Personne ne sait réellement ce qui se trame dans l’aile ouest du pavillon. Les professeurs et chercheurs se croisent, mais ne se parlent pas. La réalité est… qu’il ne se passe pas grand-chose, en fait. Michel Fortmann explique qu’au début du projet, la méfiance règne dans l’aile ouest du pavillon Roger-Gaudry. Et si des communistes se cachaient parmi les chercheurs étrangers ?

Bonjour Manhattan

L’ambiance change lorsque le président des États-Unis, Franklin D. Roosevelt, et le premier ministre du Royaume-Uni, Winston Churchill, signent secrètement l’Accord de Québec en août 1943, en marge de la conférence de Québec. Le projet Manhattan et Tube Alloys sont alors fusionnés.

Ça met un peu d’huile dans les relations de travail des scientifiques du Laboratoire de Montréal, où passent plus de 340 chercheurs canadiens, français, britanniques et américains.

Savaient-ils alors qu’ils participaient, d’une certaine manière, à la conception d’une bombe qui allait enlever la vie à des centaines de milliers de personnes? Non. L’objectif du projet Manhattan était inconnu de l’immense majorité des 130 000 scientifiques, militaires et ouvriers qui y ont prêté main-forte.

Publicité

Parmi eux, un seul scientifique canadien-français : Pierre Demers, aujourd’hui décédé. En entrevue à La Presse en 2015, il a expliqué que sa contribution à l’arme nucléaire avait été « lointaine ». « Je ne peux pas dire que je n’ai pas contribué à la bombe, concède-t-il. Mais [je l’ai fait] sans le savoir. »

Ce n’est que lorsque Little Boy est tombé sur Hiroshima qu’il a compris.

Le professeur Michel Fortmann estime lui aussi que l’apport de Montréal dans la conception de l’arme nucléaire est minime. « C’est difficile de séparer les recherches civiles des recherches nucléaires, mais il s’agit de recherche périphérique », précise-t-il.

Alors que cherchaient les scientifiques du Laboratoire de Montréal, exactement?

Crash course nucléaire

À l’époque, on savait que l’uranium 235 était fissible — une propriété nécessaire pour produire une bombe ou un réacteur — et qu’il était présent seulement en très petite quantité dans l’uranium naturel (0,7 %). De l’uranium naturel, au Canada, on en a un char pis une barge. Mais le processus permettant d’obtenir un composé enrichi d’uranium 235 (l’ingrédient clé de Little Boy) est long et coûteux.

Publicité

L’alternative principale était d’utiliser du plutonium 239 — ce qui s’est retrouvé dans Fat Man, la seconde (et dernière) bombe nucléaire américaine, qui a décimé Nagasaki le 9 août 1945. Mais ça non plus, c’est pas facile à obtenir. Ça n’existe essentiellement pas à l’état naturel.

C’est là que le Laboratoire de Montréal entre en jeu : il cherche (entre autres) une manière efficace de produire du plutonium 239 à partir de la fission nucléaire d’uranium naturel.

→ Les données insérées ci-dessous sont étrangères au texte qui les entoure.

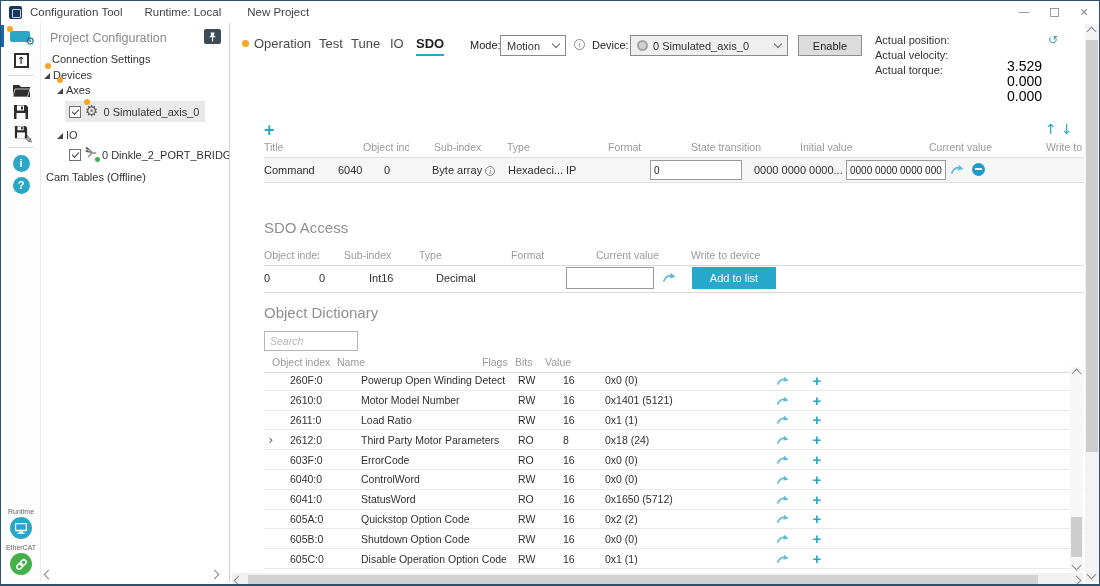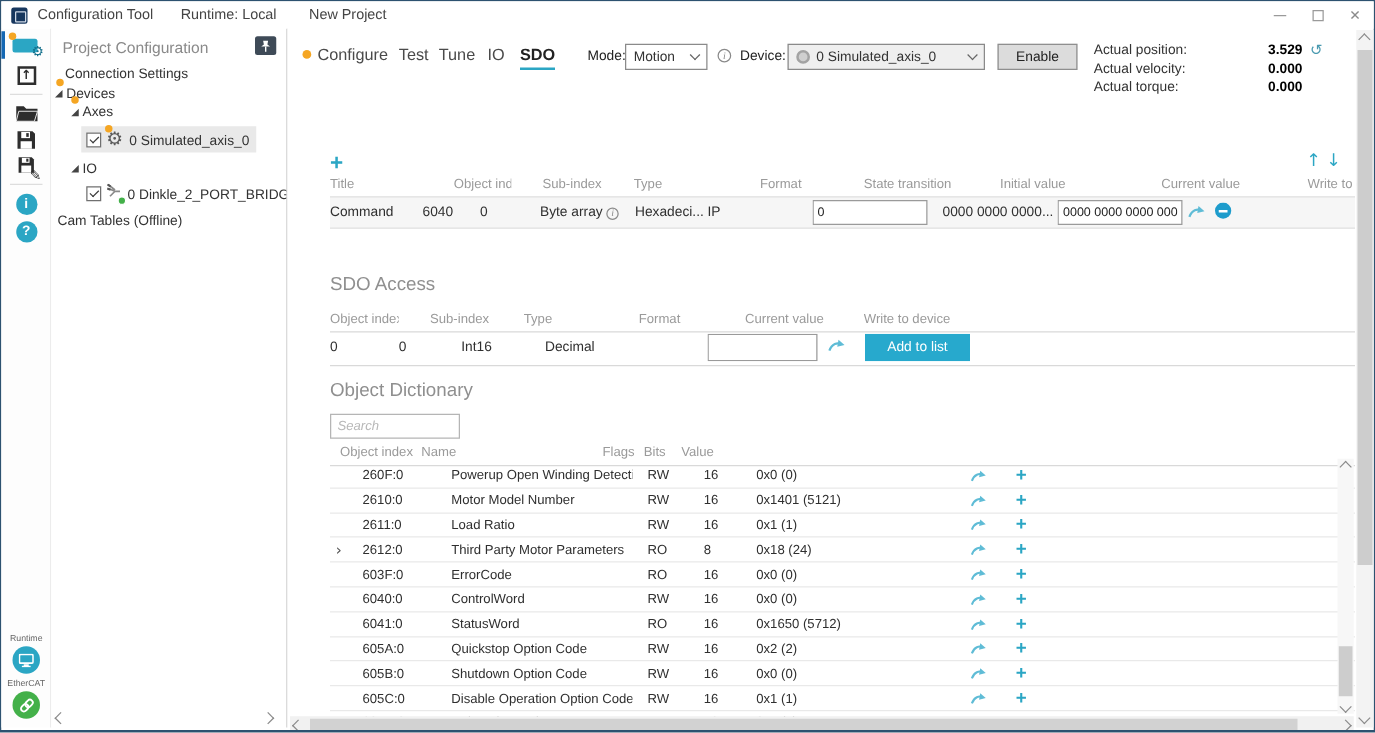--- a/index.html
+++ b/index.html
@@ -271,7 +271,7 @@
   <div class="main">
 
     <span class="odot abs" style="left:12px; top:17px;"></span>
-    <span class="tab abs" style="left:24px; top:13px;">Configure</span>
+    <span class="tab abs" style="left:24px; top:13px;">Operation</span>
     <span class="tab abs" style="left:89px; top:13px;">Test</span>
     <span class="tab abs" style="left:121px; top:13px;">Tune</span>
     <span class="tab abs" style="left:160px; top:13px;">IO</span>

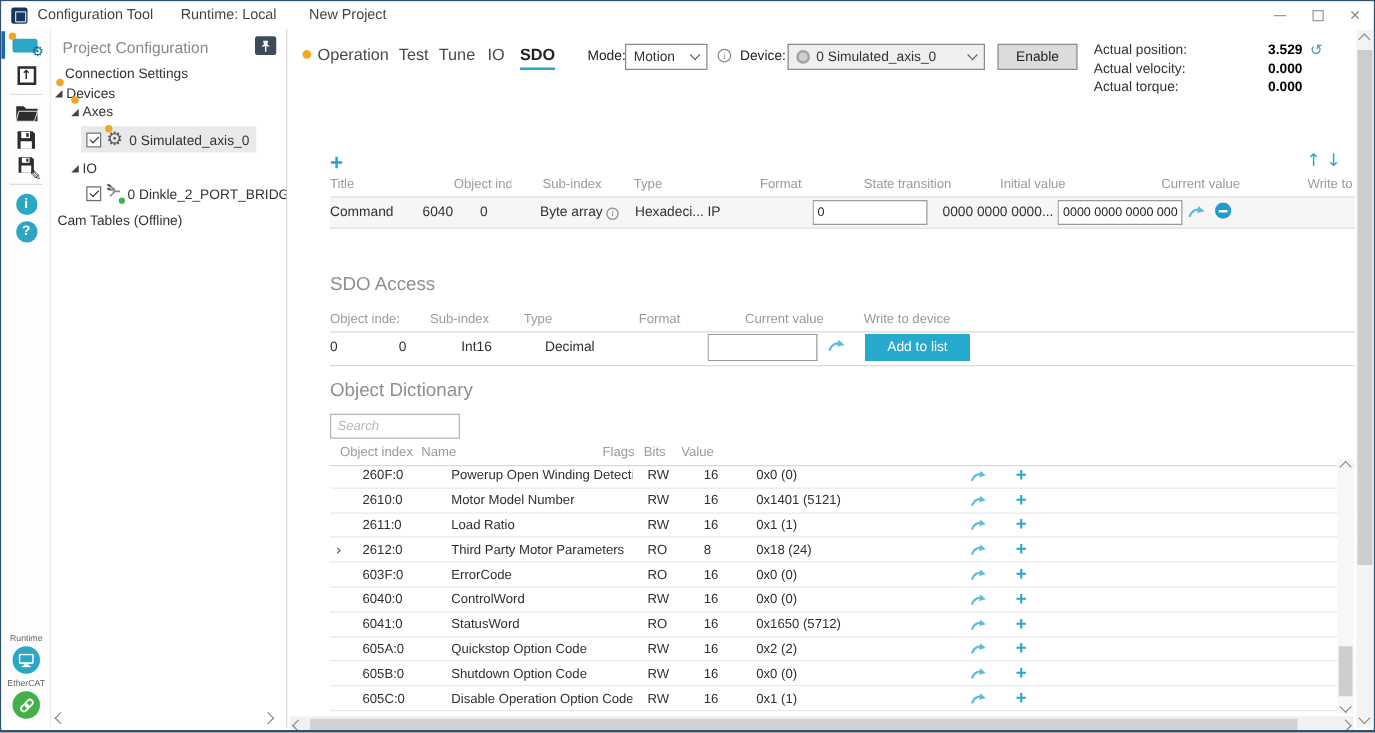--- a/index.html
+++ b/index.html
@@ -80,7 +80,7 @@
   .btn-enable { border:1px solid #8f8f8f; background:#dcdcdc; font-size:11px; color:#222; height:21px;
                 display:flex; align-items:center; justify-content:center; }
   .stat-lbl { font-size:11px; color:#333; }
-  .stat-val { font-size:11px; font-weight:bold; color:#000; text-align:right; }
+  .stat-val { font-size:14px; font-weight:normal; color:#000; text-align:right;margin-top:24px; }
   .reset-ic { color:#4a9ab0; font-size:12px; }
 
   .teal { color:#2ba6c4; }

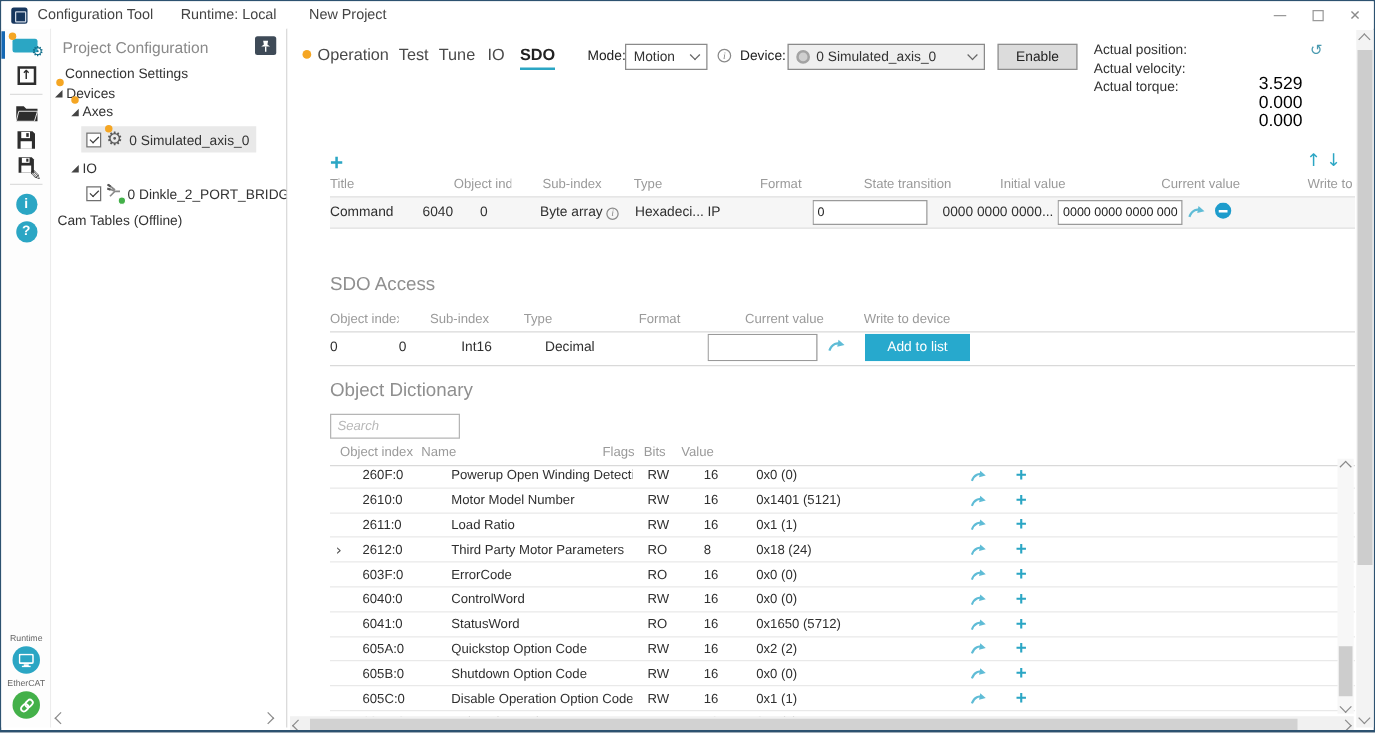--- a/index.html
+++ b/index.html
@@ -103,7 +103,7 @@
   .btn-cyan { background:#27a9cd; color:#fff; font-size:11px; border:none; height:22px; display:flex;
               align-items:center; justify-content:center; }
 
-  input.search { border:1px solid #b5b5b5; height:20px; width:104px; font-size:10.5px; padding:0 5px;
+  input.search { border:1px solid #b5b5b5; height:20px; width:94px; font-size:10.5px; padding:0 5px;
                  font-family:"Liberation Sans",sans-serif; }
   input.search::placeholder { color:#b8b8b8; font-style:italic; }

Mais pour se faire, encore fallait-il réussir la fission nucléaire. Et la contrôler! « Produire de l’énergie, mais sans qu’elle ne fasse exploser le système », illustre Michel Fortmann. L’ingrédient secret afin d’y parvenir : l’eau lourde, soit de l’eau dans laquelle le deutérium remplace l’hydrogène.

Ce qu’il reste du Laboratoire de Montréal

Et devinez quoi ? Ils ont réussi.

Ces recherches ont permis de mieux comprendre et dompter l’énigme nucléaire — qu’elle soit sous forme de bombe ou de réacteur.

Publicité

Car si le lien avec les bombes américaines est mince, la principale retombée de l’aventure nucléaire montréalaise est une infrastructure nucléaire à l’avant-garde : le réacteur nucléaire CANDU (Canada Deuterium Uranium).

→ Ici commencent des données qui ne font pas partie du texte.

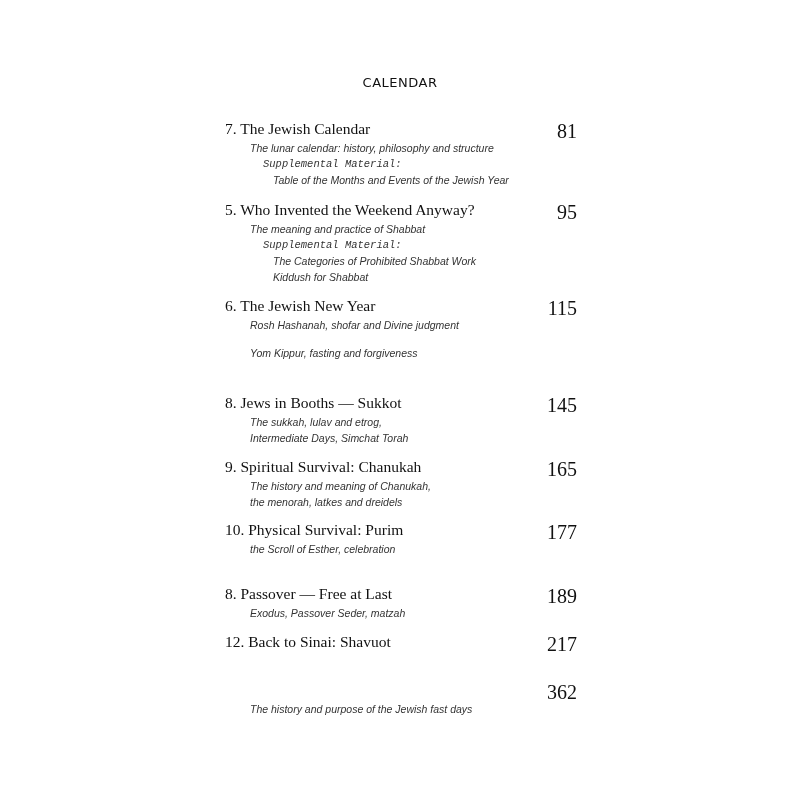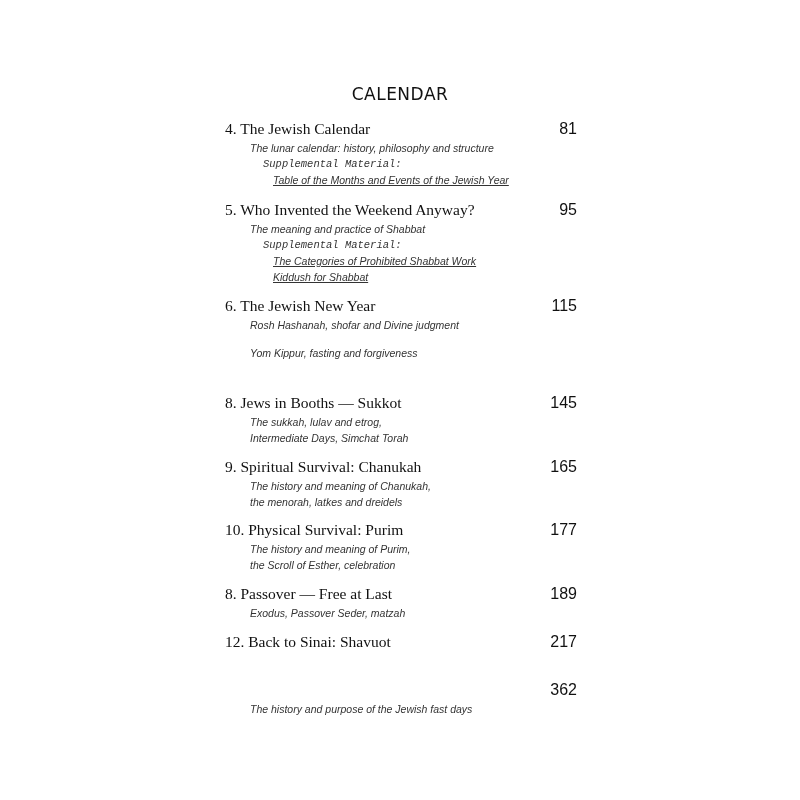--- a/index.html
+++ b/index.html
@@ -8,8 +8,8 @@
       position: relative; color: #1a1a1a;
     }
     .heading {
-      position: absolute; top: 84px; left: 0; width: 800px; text-align: center;
-      font-family: "DejaVu Sans", sans-serif; font-size: 17px; letter-spacing: 0.5px;
+      position: absolute; top: 75px; left: 0; width: 800px; text-align: center;
+      font-family: "DejaVu Sans", sans-serif; font-size: 13px; letter-spacing: 0.5px;
       color: #111;
     }
     .toc { position: absolute; left: 225px; top: 120px; width: 352px; }

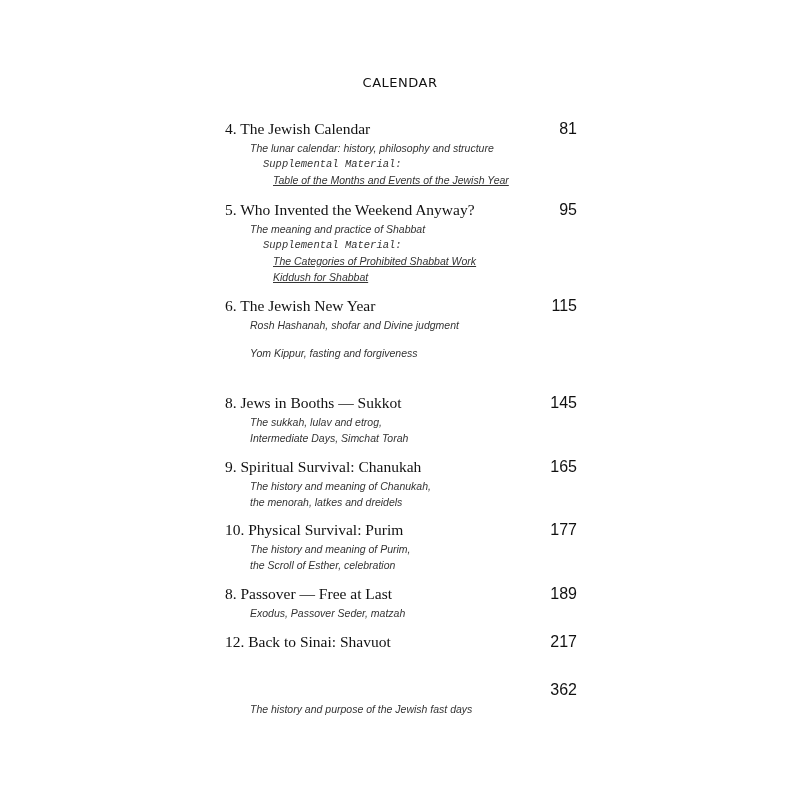--- a/index.html
+++ b/index.html
@@ -39,7 +39,7 @@
 <div class="toc">
   <div class="entry" style="top:0px">
     <div class="title-row">
-      <span class="title">4. The Jewish Calendar</span>
+      <span class="title">7. The Jewish Calendar</span>
       <span class="page">81</span>
     </div>
     <div class="line l1">The lunar calendar: history, philosophy and structure</div>

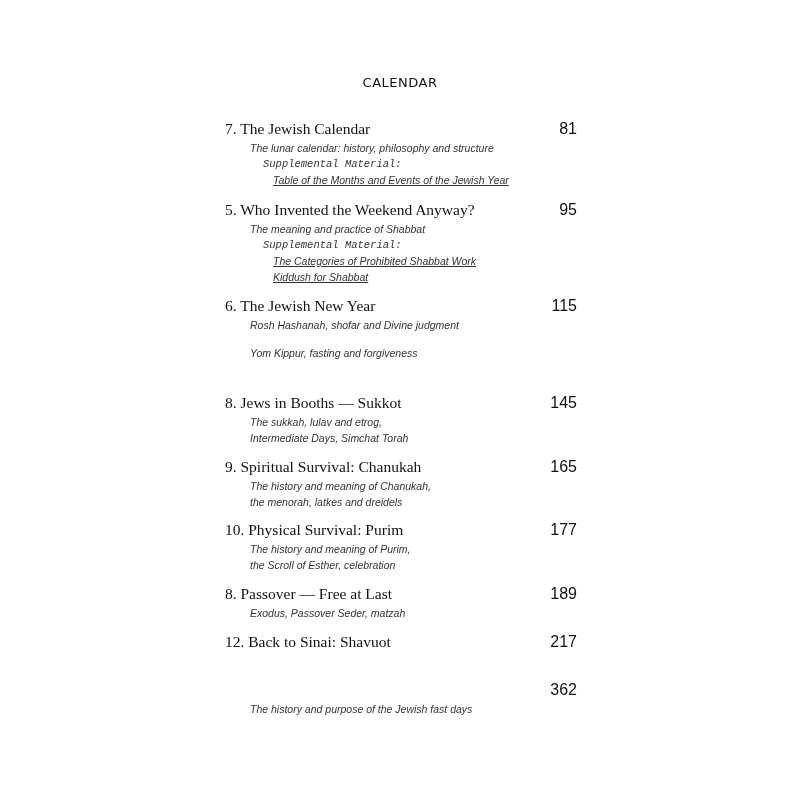--- a/index.html
+++ b/index.html
@@ -20,7 +20,7 @@
       position: absolute; left: 0; top: 0; white-space: nowrap;
     }
     .page {
-      font-family: Liberation Sans, sans-serif; font-size: 16px; color: #111;
+      font-family: Liberation Serif, serif; font-size: 20px; color: #111;
       position: absolute; right: 0; top: 0;
     }
     .line {

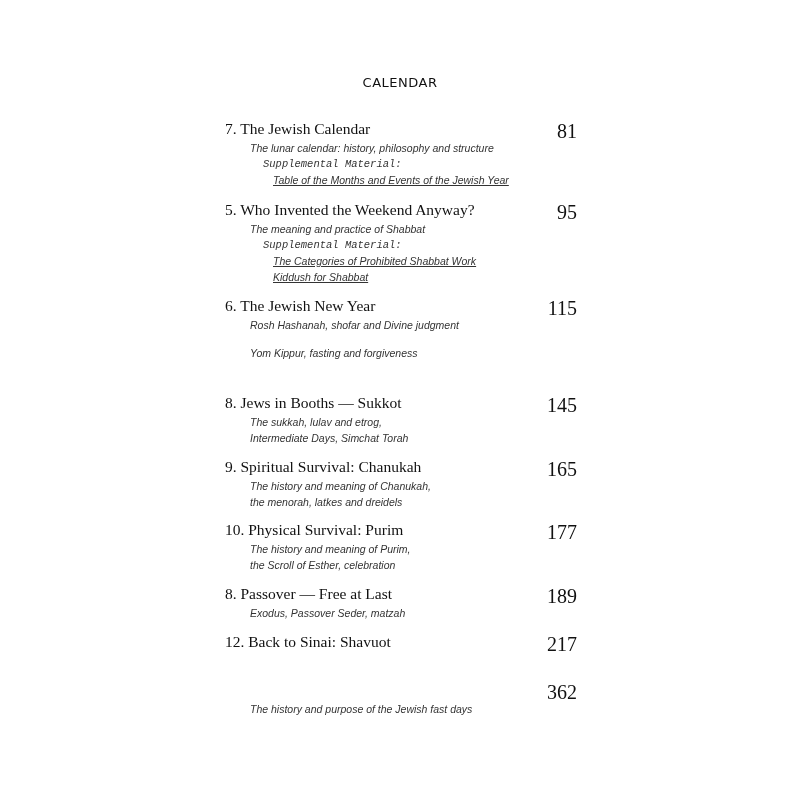--- a/index.html
+++ b/index.html
@@ -29,7 +29,7 @@
     }
     .l1 { padding-left: 25px; }
     .l2 { padding-left: 38px; font-family: Liberation Mono, monospace; }
-    .l3 { padding-left: 48px; text-decoration: underline; }
+    .l3 { padding-left: 48px; }
   </style>
 </head>
 <body>

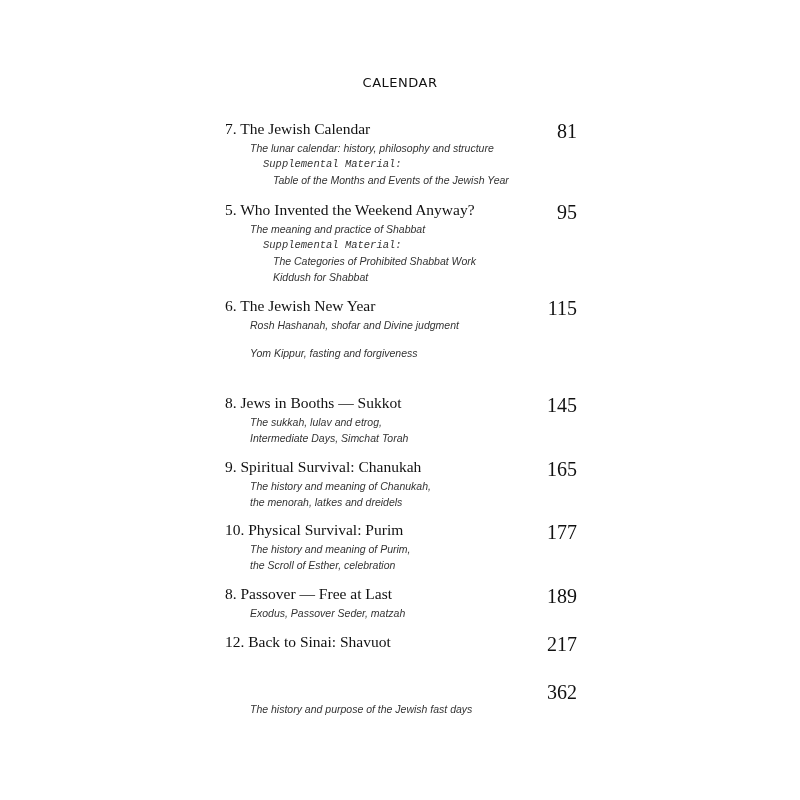--- a/index.html
+++ b/index.html
@@ -93,7 +93,6 @@
       <span class="title">10. Physical Survival: Purim</span>
       <span class="page">177</span>
     </div>
-    <div class="line l1">The history and meaning of Purim,</div>
     <div class="line l1">the Scroll of Esther, celebration</div>
   </div>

Ce dernier a été créé au début des années 1960 à Chalk River, en Ontario, bien après la fermeture du Laboratoire en 1946. Il s’agit d’un réacteur générant de l’électricité avec (vous l’avez deviné) de l’eau lourde et de l’uranium naturel.

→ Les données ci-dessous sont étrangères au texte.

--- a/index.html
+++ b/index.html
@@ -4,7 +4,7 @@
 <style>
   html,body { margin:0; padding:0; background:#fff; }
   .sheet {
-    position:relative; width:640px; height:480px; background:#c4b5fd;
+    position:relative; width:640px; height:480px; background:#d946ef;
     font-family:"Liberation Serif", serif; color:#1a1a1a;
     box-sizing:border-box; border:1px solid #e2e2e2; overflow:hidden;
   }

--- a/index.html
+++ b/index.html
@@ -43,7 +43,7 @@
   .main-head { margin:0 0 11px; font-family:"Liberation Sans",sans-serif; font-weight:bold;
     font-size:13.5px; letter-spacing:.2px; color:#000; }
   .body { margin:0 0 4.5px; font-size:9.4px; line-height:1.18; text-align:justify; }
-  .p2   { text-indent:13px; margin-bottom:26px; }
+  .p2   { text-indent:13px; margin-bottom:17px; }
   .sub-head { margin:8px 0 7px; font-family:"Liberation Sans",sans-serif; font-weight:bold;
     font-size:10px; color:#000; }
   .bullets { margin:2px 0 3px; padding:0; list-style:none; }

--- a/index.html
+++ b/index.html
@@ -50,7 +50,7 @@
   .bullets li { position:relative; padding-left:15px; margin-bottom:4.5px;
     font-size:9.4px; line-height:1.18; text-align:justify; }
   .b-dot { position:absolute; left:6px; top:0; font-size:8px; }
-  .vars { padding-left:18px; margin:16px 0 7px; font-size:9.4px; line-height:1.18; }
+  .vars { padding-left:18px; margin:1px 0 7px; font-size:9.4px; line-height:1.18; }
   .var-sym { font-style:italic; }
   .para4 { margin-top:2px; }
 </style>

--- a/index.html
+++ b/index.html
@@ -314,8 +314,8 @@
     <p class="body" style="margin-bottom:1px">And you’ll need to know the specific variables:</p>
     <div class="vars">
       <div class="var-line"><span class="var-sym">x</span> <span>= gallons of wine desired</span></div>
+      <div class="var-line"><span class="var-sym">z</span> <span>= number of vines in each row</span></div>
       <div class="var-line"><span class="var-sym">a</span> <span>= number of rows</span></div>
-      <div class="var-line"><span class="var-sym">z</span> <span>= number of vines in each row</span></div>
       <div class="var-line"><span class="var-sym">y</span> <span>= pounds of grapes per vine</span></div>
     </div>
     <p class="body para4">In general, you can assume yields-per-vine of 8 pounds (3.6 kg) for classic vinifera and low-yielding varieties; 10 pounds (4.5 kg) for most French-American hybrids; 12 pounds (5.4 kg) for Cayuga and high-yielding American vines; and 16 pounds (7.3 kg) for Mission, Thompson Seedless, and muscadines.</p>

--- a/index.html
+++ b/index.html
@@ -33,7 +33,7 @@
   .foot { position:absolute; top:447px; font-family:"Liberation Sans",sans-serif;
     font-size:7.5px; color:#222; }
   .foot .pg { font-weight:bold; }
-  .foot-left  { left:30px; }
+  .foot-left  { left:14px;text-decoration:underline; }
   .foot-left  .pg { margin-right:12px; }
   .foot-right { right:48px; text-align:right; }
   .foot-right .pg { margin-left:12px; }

On pourrait quand même argumenter que les recherches du Laboratoire de Montréal ont bel et bien mené à une bombe. En 1954, une variation du CANDU est vendue à l’Inde, sous condition d’une utilisation pacifique. Or, on se rappelle que l’eau lourde et l’uranium naturel, ça peut permettre de « créer » du plutonium.

Et c’est exactement ce qu’on a retrouvé dans Smiling Buddha, la première bombe nucléaire indienne, qui a explosé lors d’un test en 1974. Il y avait donc, en quelque sorte, une pincée du pavillon Roger-Gaudry là-dedans.